> **Activity**
Where the word "configurables" appears in a line below, copy the whole line.

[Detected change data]
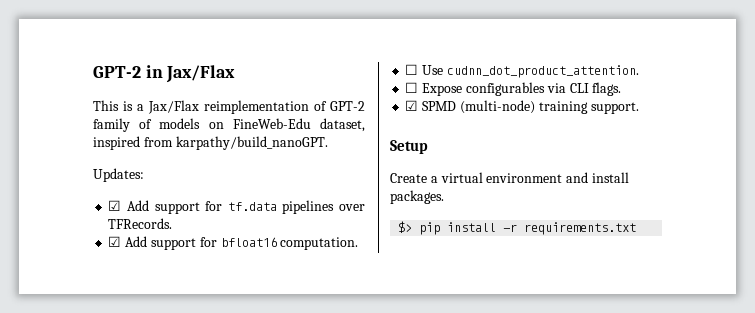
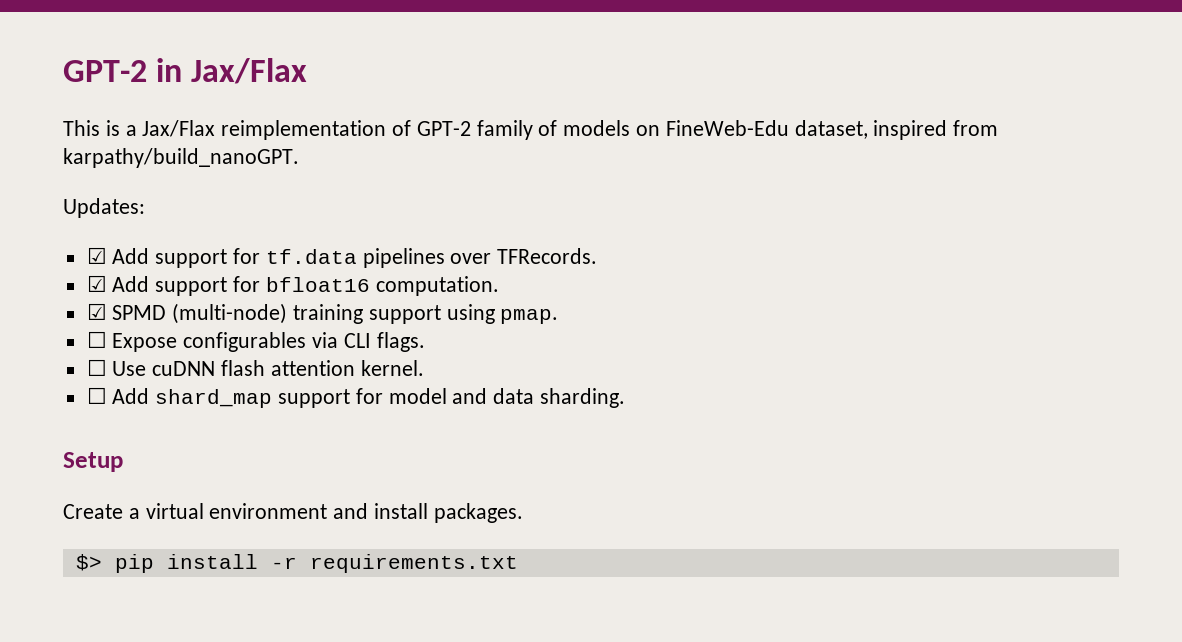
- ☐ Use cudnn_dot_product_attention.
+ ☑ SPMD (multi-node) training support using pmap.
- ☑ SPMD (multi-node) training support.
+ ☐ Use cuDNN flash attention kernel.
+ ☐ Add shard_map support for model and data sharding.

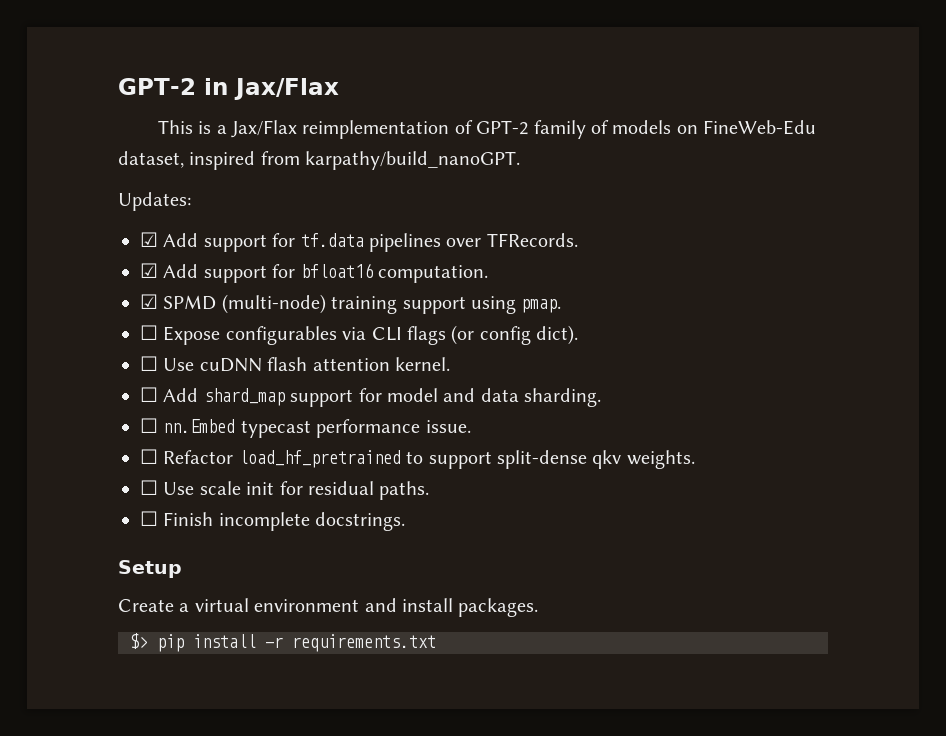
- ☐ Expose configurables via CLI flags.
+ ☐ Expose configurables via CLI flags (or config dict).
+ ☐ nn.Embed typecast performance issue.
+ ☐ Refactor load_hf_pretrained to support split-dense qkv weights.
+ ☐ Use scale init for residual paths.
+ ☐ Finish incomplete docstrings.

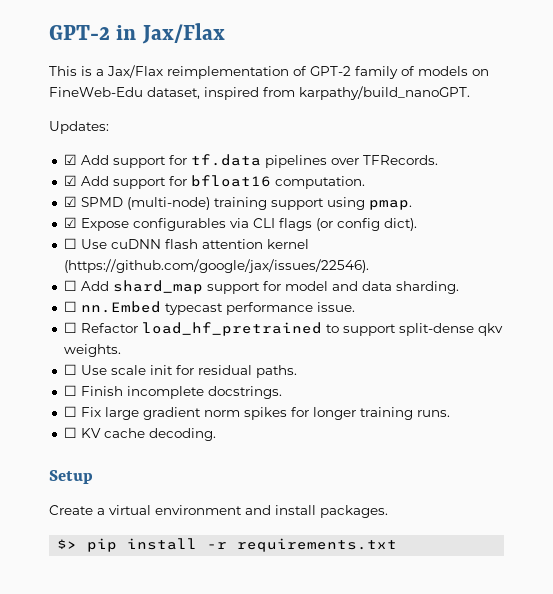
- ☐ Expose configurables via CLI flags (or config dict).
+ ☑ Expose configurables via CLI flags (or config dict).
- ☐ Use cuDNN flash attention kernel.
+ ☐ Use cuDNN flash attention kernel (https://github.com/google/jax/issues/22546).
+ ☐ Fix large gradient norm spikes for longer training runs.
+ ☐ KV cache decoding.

> **Written response**
- ☐ Expose configurables via CLI flags.
+ ☐ Expose configurables via CLI flags (or config dict).
- ☐ Expose configurables via CLI flags (or config dict).
+ ☑ Expose configurables via CLI flags (or config dict).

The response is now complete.